A liqueur guide: Drambuie, Schnapps, Jagermeister, and more

Jägermeister in a bottle next to a glass of it
Dzmitry Dudov / Unsplash

The holidays are officially here, and you know what that means. We are in for several weeks of heavy meals. We’re talking roasted turkey, ham, macaroni and cheese, mashed potatoes, and other filling foods that will make you feel like you need to undo one belt loop and potentially take a nap in the middle of the living room when you’re done shoveling seasonal fare into your mouth.

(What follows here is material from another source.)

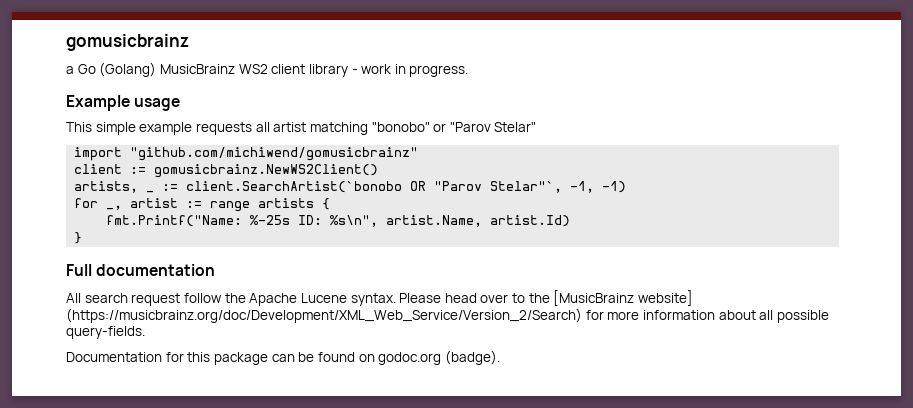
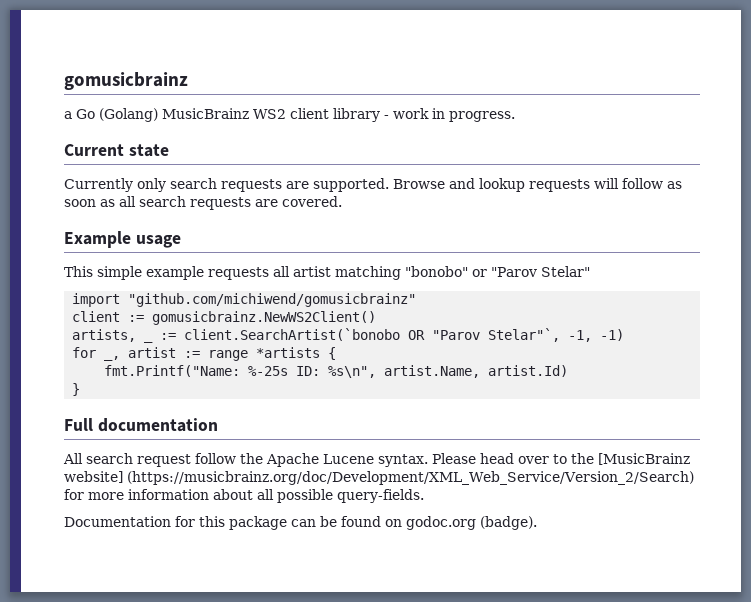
(469, 71) none -> [64,144,169,157] [64,178,682,192] [64,196,342,210] // Current state // Currently only search requests are supported. Browse and lookup requests will follow as soon as all search requests are covered.
[258,198,315,208] artists -> [256,347,321,358] *artists

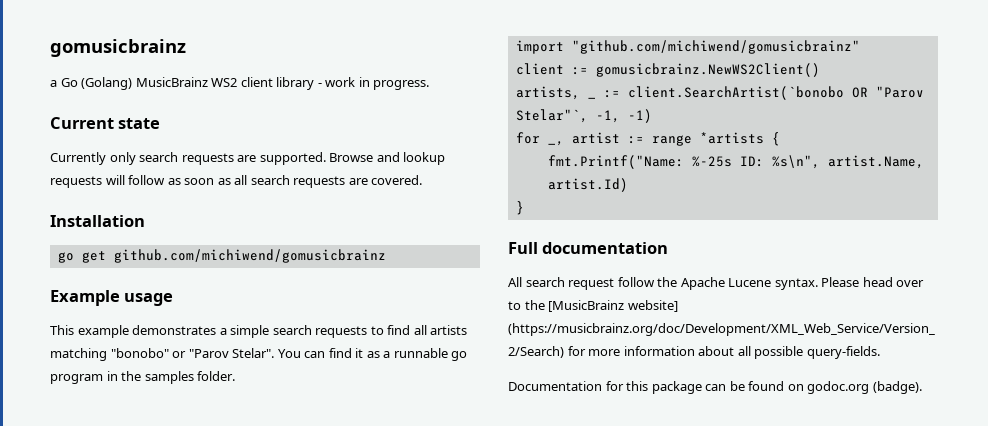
(342, 201) none -> [50,215,145,227] [57,249,386,263] // Installation // go get github.com/michiwend/gomusicbrainz
[97,266,590,280] simple example requests all artist matching "bonobo" or "Parov Stelar" -> [77,325,468,338] [50,348,468,361] [50,371,236,384] example demonstrates a simple search requests to find all artists matching "bonobo" or "Parov Stelar". You can find it as a runnable go program in the samples folder.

Before your meal, if you want to stimulate your appetite for garlic mashed potatoes and salty, fatty dark meat turkey, you might want to start with an aperitif. Aperol, various sweet sherries, Campari, and other liqueurs are good for this. And while you might enjoy a liqueur or a cocktail like an Aperol spritz or a negroni before dinner, it’s after the meal that you really need a drink.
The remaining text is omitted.